Task instructions »
In the entries below, filter for the word "Wayback" and copy every matching line.

--- Input for this task Enclosed Below ---

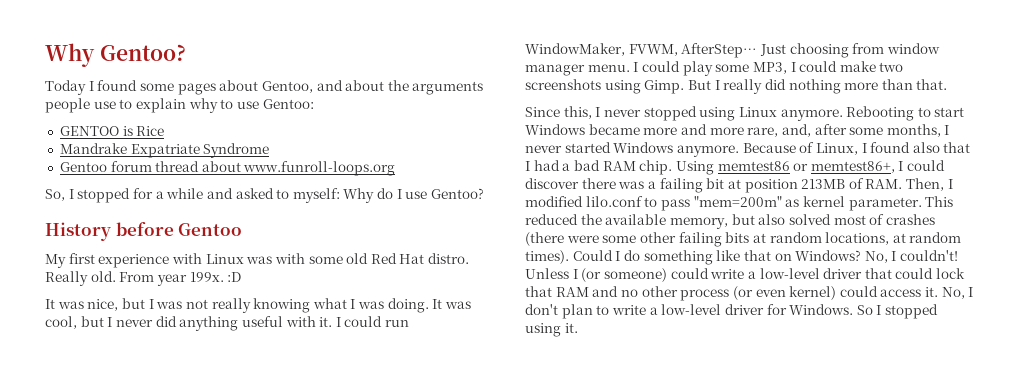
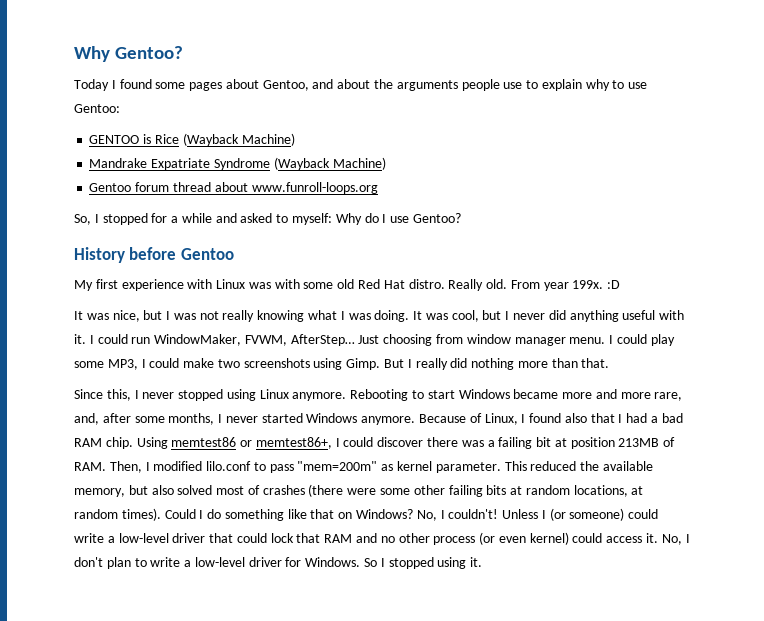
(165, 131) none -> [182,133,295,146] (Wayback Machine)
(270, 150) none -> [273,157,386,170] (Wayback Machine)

--- End of Enclosed Input for this task ---
--- Input for this task Enclosed Below ---

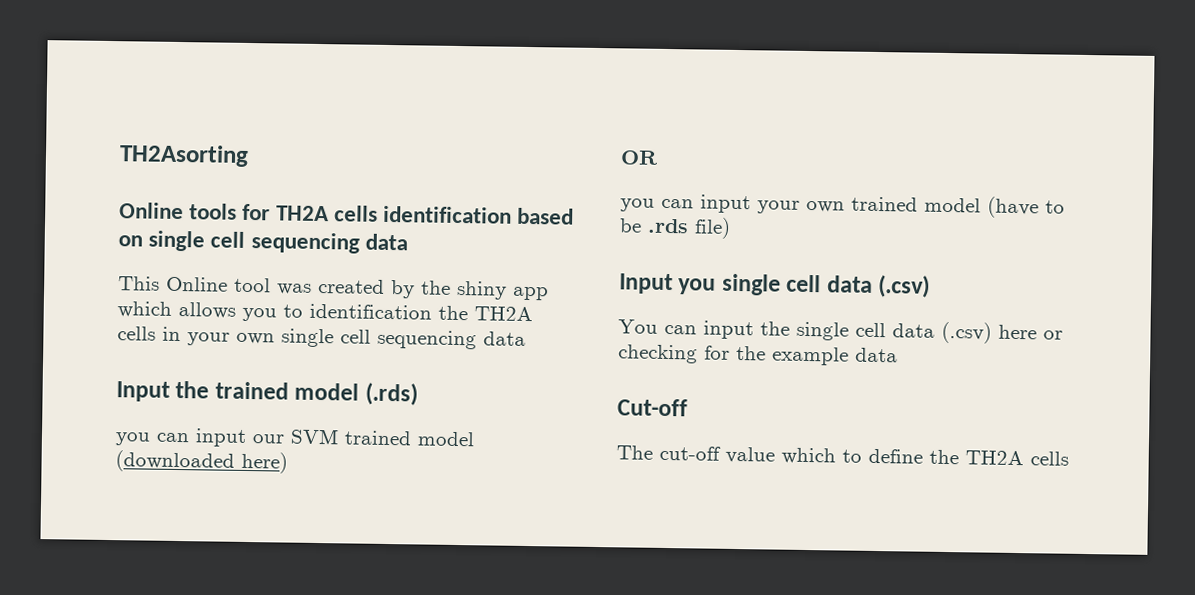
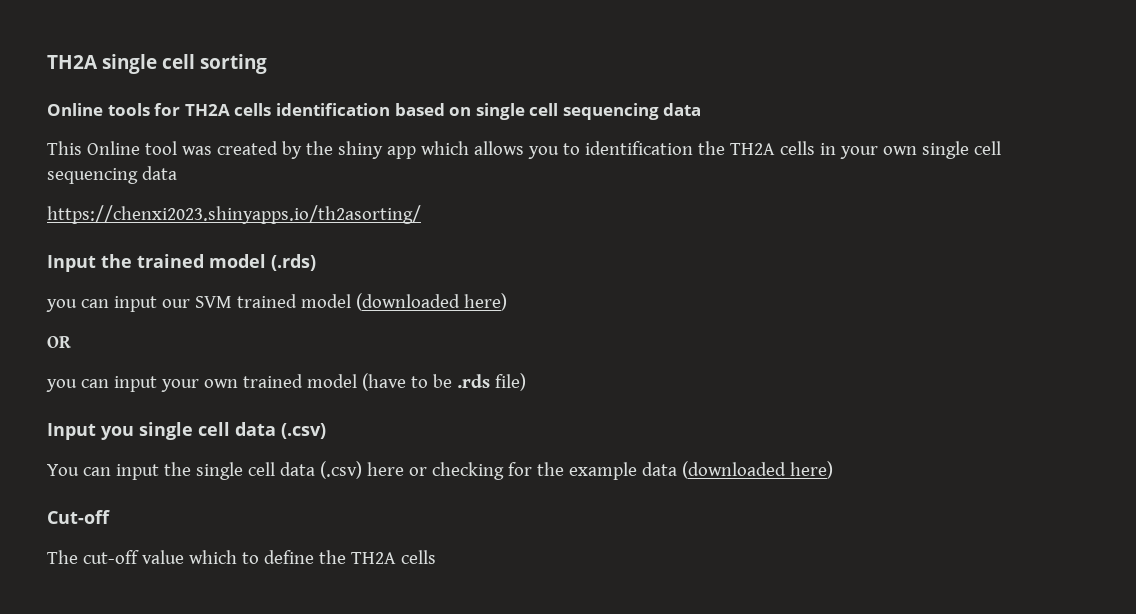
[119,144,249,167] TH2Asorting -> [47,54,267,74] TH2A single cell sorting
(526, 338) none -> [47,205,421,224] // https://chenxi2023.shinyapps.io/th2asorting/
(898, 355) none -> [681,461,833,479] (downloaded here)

--- End of Enclosed Input for this task ---
--- Input for this task Enclosed Below ---

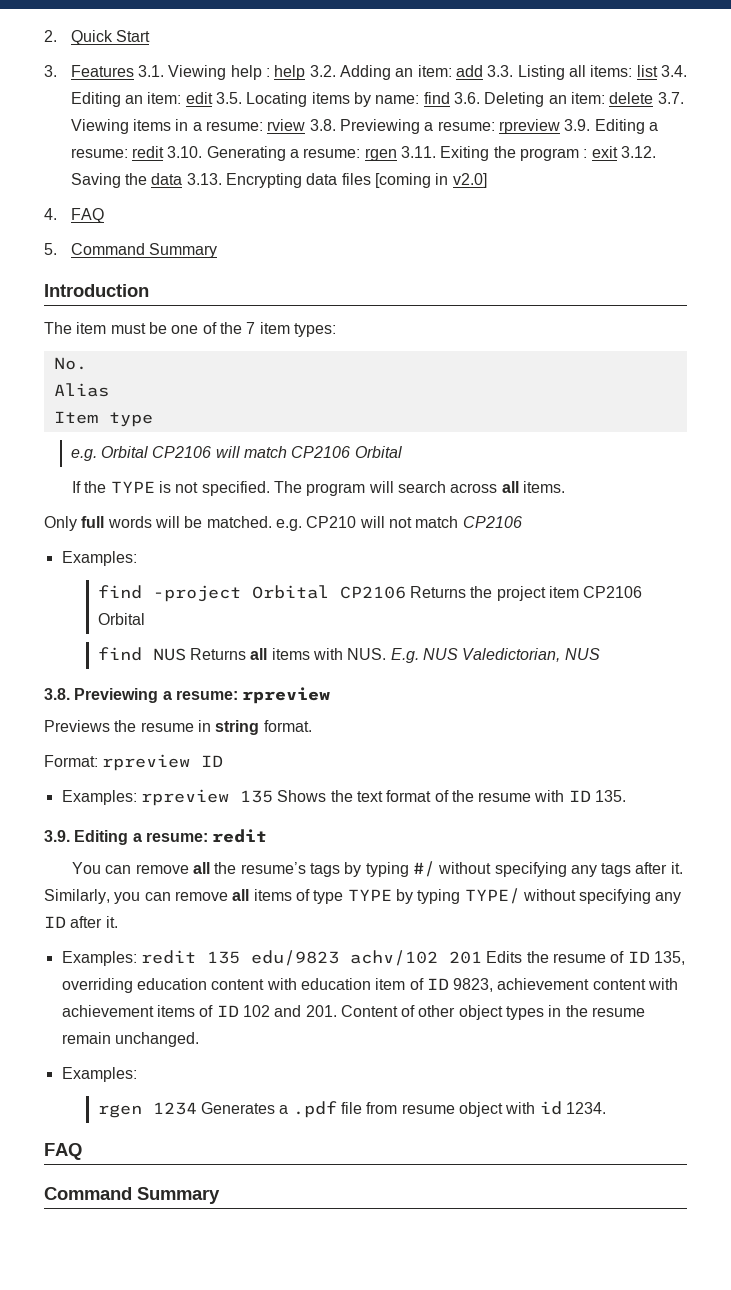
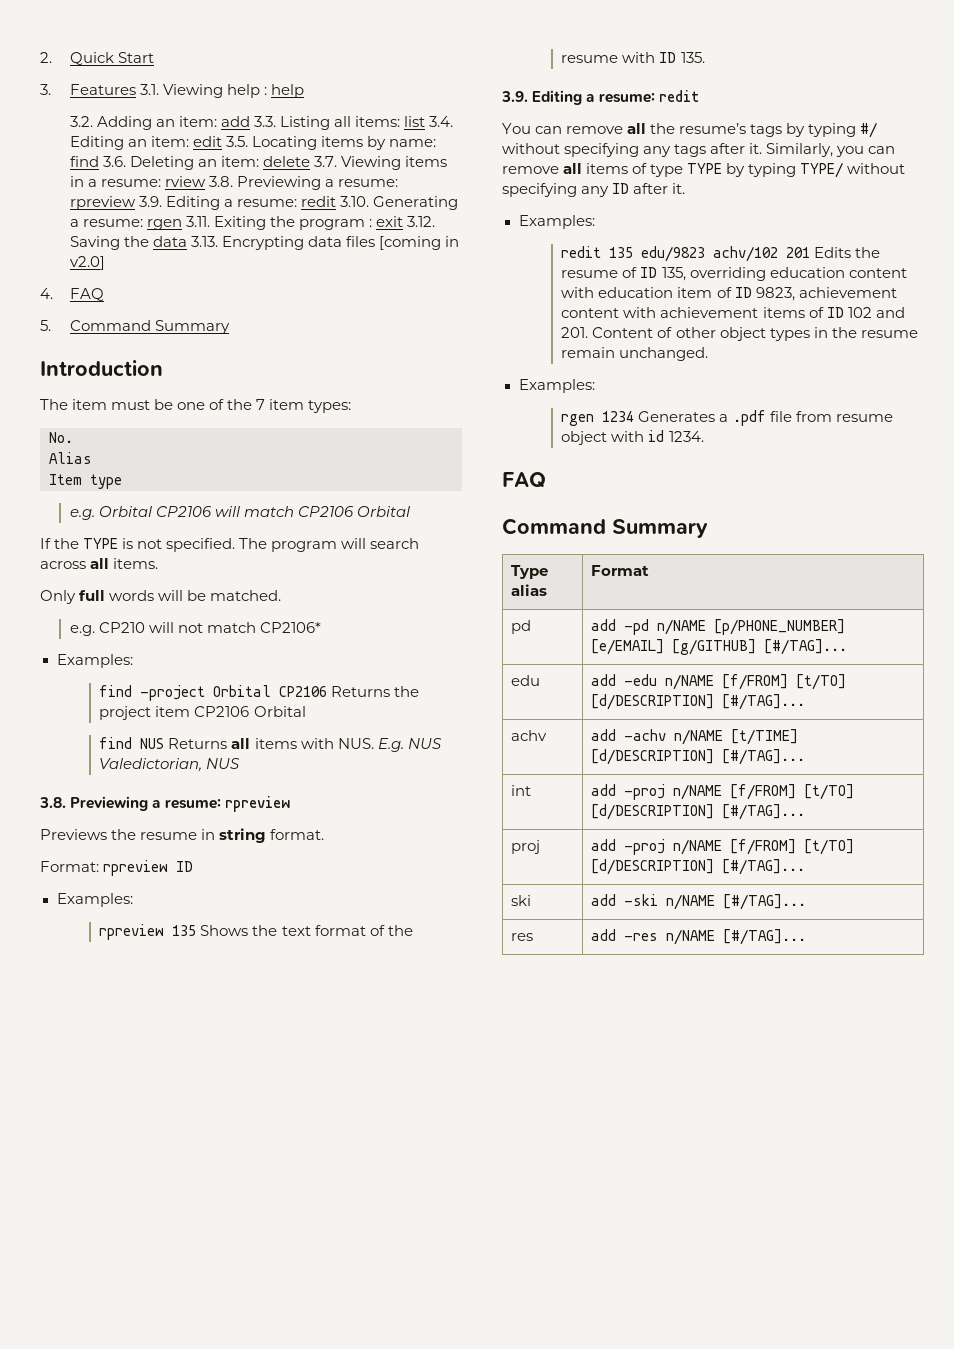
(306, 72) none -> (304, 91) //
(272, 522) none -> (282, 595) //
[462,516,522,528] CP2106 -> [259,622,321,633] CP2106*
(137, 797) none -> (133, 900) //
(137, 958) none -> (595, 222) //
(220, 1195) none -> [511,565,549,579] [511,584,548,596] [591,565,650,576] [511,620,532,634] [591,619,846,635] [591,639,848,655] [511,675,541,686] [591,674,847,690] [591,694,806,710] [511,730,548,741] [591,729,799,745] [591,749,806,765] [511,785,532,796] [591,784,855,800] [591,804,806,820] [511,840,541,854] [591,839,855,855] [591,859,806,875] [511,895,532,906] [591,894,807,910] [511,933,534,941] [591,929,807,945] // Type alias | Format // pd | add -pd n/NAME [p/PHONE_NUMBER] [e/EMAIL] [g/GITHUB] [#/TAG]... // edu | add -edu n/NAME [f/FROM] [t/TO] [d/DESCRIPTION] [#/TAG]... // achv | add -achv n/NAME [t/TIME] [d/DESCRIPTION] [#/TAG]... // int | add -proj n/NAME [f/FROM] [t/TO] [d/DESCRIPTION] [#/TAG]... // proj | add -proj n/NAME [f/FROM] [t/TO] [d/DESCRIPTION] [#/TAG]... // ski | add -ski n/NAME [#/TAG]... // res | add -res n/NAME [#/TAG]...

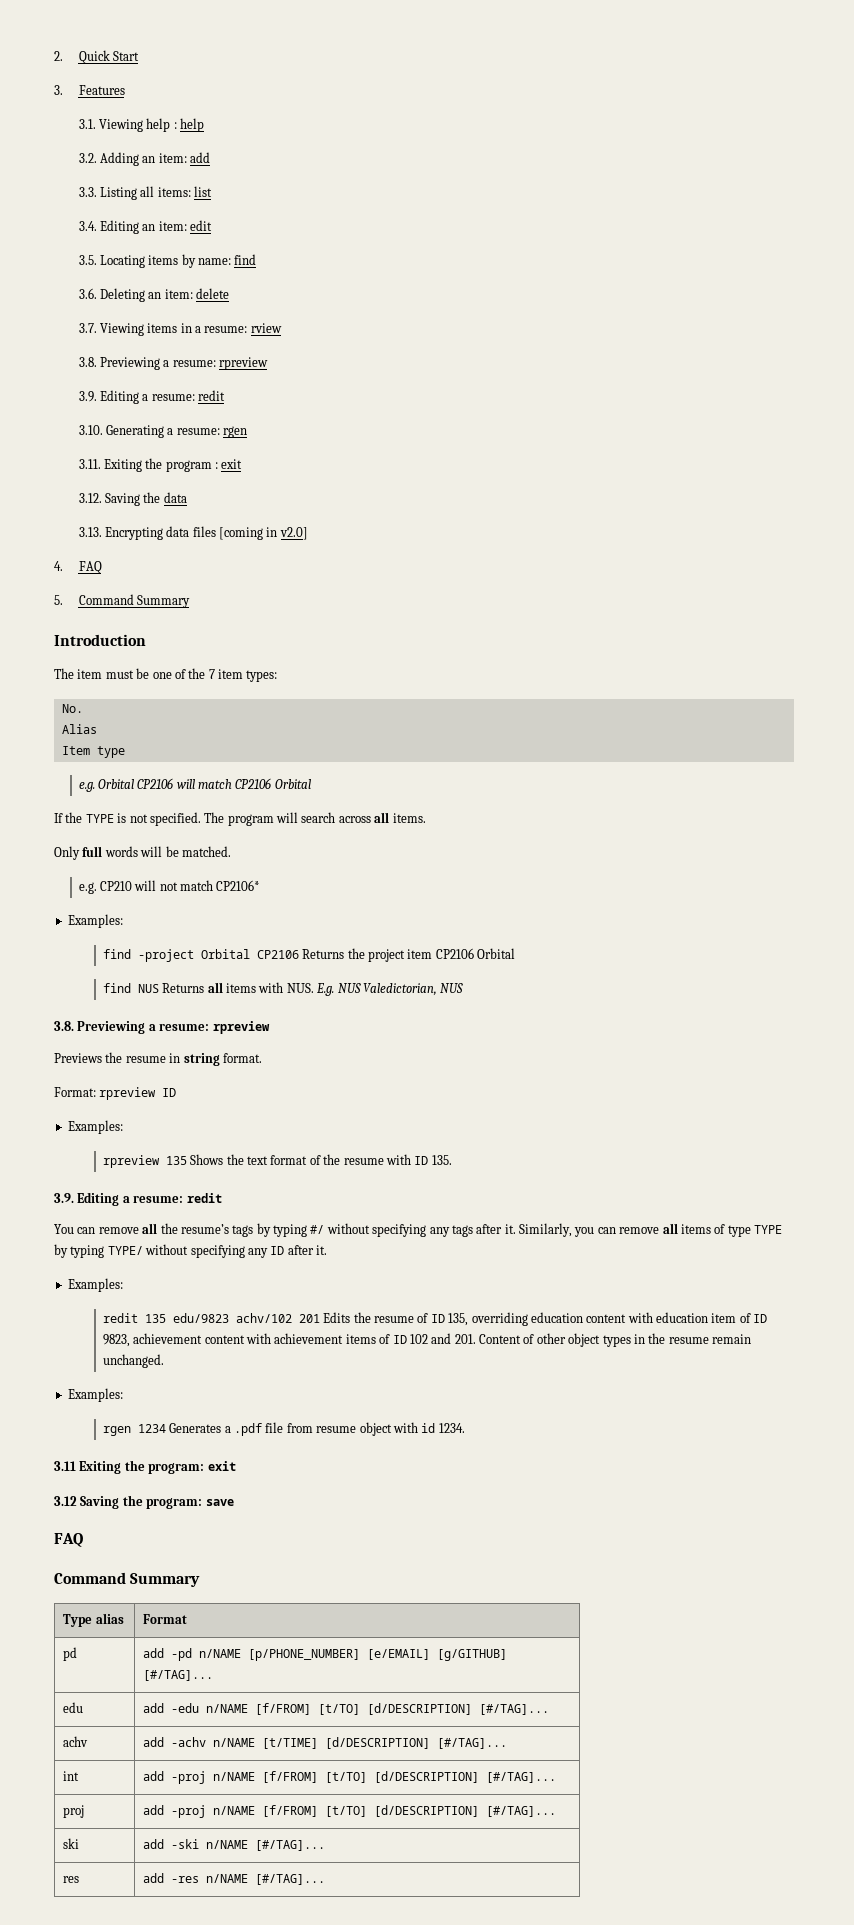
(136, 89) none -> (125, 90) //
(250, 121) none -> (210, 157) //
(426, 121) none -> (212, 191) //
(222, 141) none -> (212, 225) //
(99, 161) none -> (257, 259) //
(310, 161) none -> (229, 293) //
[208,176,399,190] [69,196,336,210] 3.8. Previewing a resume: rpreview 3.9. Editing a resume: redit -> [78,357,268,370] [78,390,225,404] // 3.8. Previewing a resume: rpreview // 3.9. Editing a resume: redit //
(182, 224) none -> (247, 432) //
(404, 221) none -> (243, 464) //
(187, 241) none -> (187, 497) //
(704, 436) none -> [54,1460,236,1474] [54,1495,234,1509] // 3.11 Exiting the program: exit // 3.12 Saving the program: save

--- End of Enclosed Input for this task ---

Solution to this problem »
(165, 131) none -> [182,133,295,146] (Wayback Machine)
(270, 150) none -> [273,157,386,170] (Wayback Machine)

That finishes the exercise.